Dataset excerpts:
↓↓↓

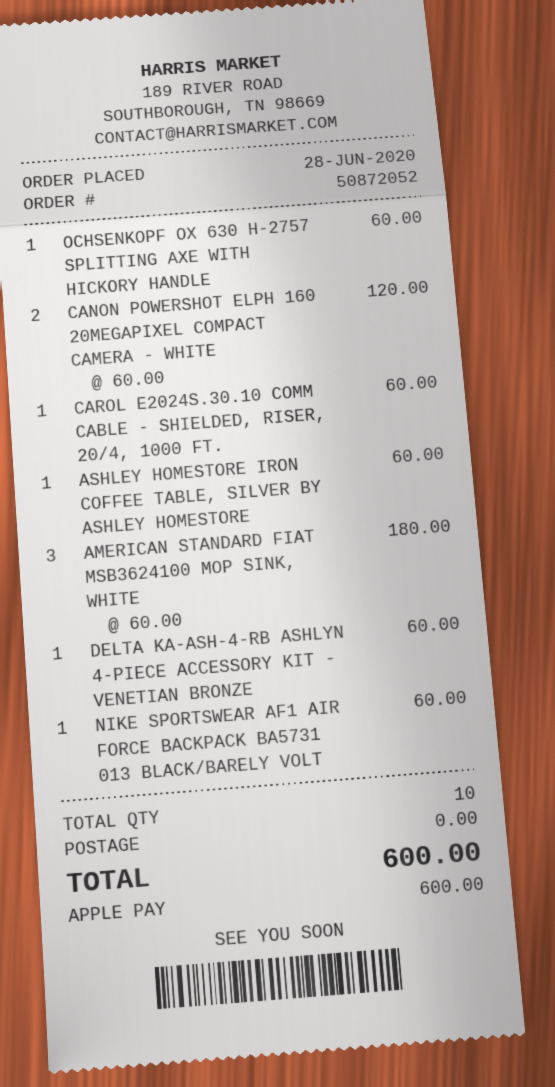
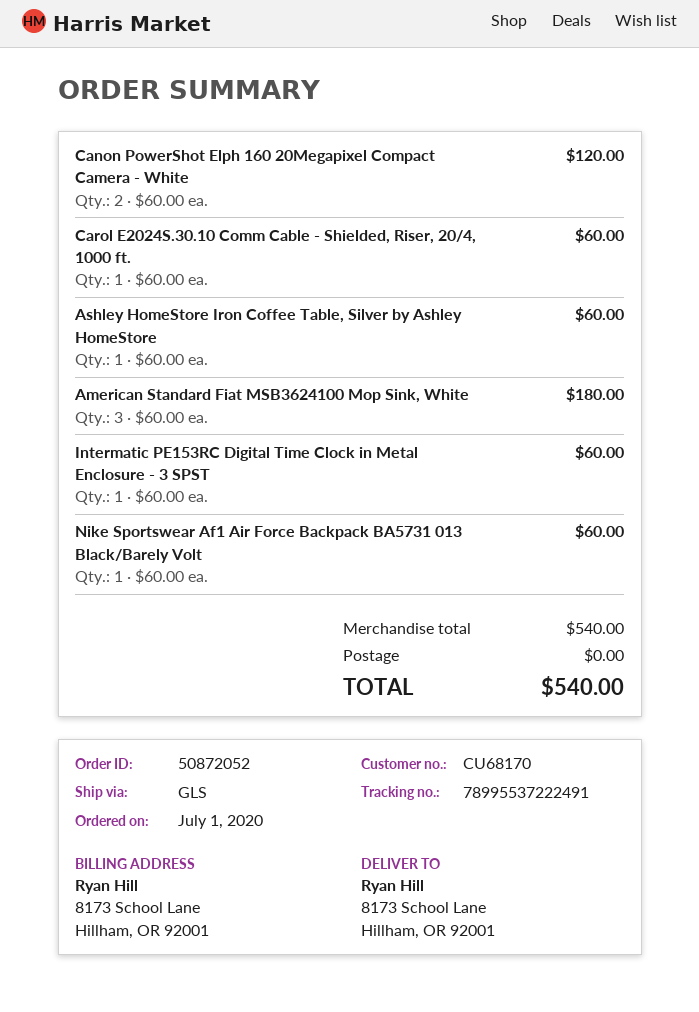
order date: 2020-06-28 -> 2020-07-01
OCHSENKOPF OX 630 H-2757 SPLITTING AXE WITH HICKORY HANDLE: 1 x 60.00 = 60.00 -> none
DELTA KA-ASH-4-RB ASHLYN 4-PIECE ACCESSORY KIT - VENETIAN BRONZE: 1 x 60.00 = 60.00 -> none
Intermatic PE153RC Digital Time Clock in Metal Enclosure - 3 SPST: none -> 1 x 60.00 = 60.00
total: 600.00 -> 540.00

↑↑↑
↓↓↓

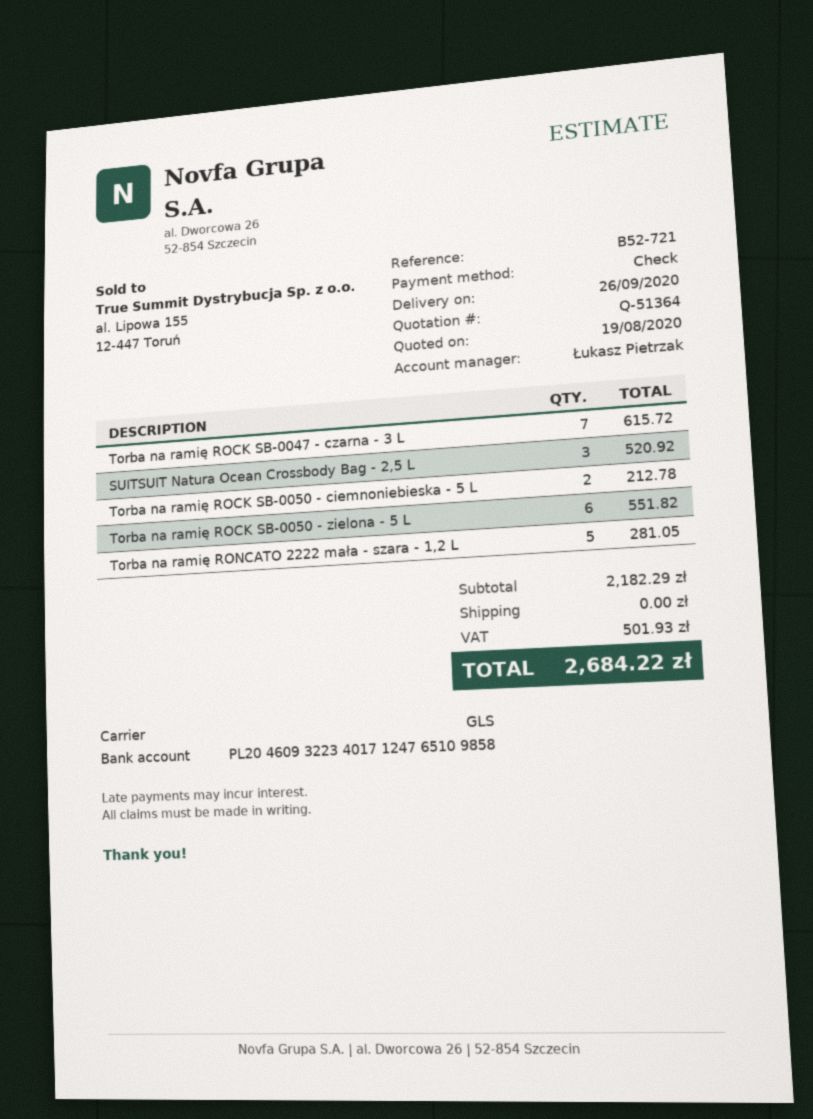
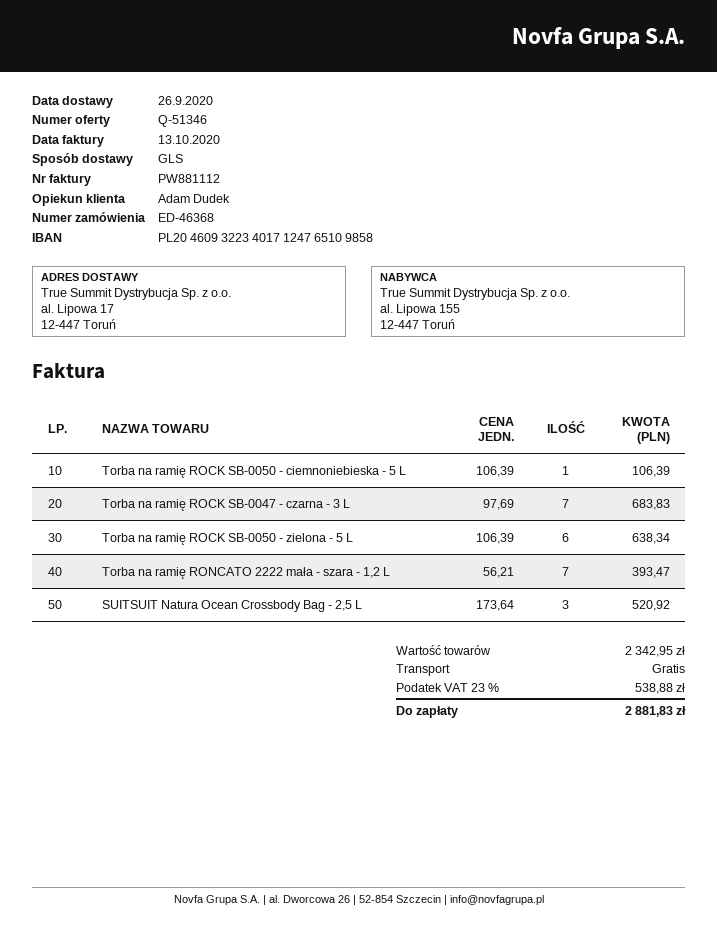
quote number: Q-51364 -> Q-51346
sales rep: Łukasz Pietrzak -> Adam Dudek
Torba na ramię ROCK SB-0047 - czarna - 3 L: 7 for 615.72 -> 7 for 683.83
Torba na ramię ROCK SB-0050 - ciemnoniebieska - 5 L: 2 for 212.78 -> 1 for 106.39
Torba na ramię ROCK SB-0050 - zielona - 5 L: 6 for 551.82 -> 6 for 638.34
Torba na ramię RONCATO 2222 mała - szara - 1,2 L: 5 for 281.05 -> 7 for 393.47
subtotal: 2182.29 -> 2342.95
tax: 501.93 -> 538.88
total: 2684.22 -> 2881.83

↑↑↑
↓↓↓

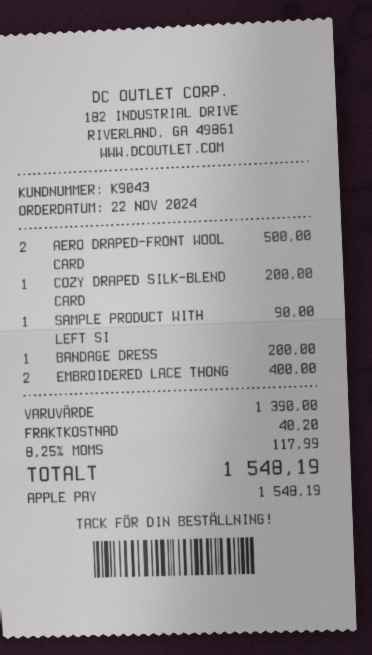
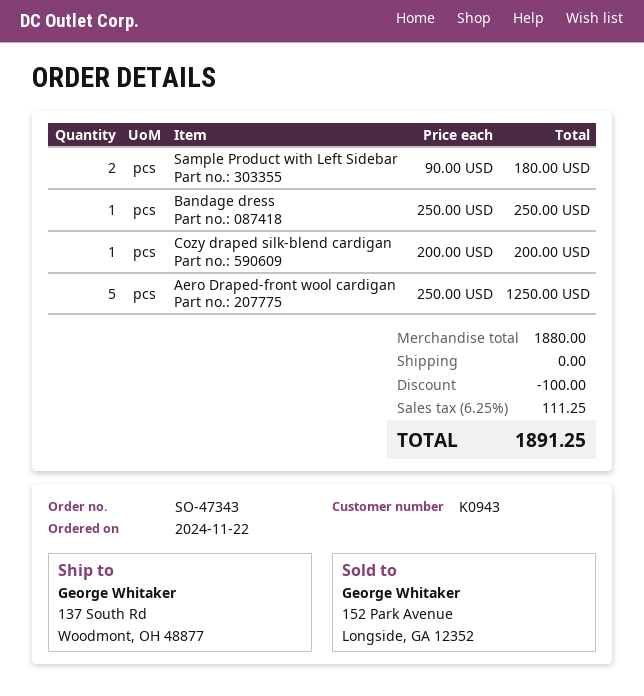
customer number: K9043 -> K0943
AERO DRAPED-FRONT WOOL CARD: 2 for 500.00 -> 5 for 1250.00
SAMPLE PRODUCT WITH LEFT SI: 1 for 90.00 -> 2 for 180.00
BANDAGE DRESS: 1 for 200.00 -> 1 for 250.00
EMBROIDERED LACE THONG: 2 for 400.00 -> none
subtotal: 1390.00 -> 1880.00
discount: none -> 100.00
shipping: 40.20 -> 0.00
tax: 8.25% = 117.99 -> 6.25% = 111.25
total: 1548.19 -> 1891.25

↑↑↑

BRIEF: Out of the data above, give again only the lines starting at the one holding "customer number: K9043 -> K0943" and ending at the one holding "total: 1548.19 -> 1891.25", unchanged.

ANSWER FOR THE TASK:
customer number: K9043 -> K0943
AERO DRAPED-FRONT WOOL CARD: 2 for 500.00 -> 5 for 1250.00
SAMPLE PRODUCT WITH LEFT SI: 1 for 90.00 -> 2 for 180.00
BANDAGE DRESS: 1 for 200.00 -> 1 for 250.00
EMBROIDERED LACE THONG: 2 for 400.00 -> none
subtotal: 1390.00 -> 1880.00
discount: none -> 100.00
shipping: 40.20 -> 0.00
tax: 8.25% = 117.99 -> 6.25% = 111.25
total: 1548.19 -> 1891.25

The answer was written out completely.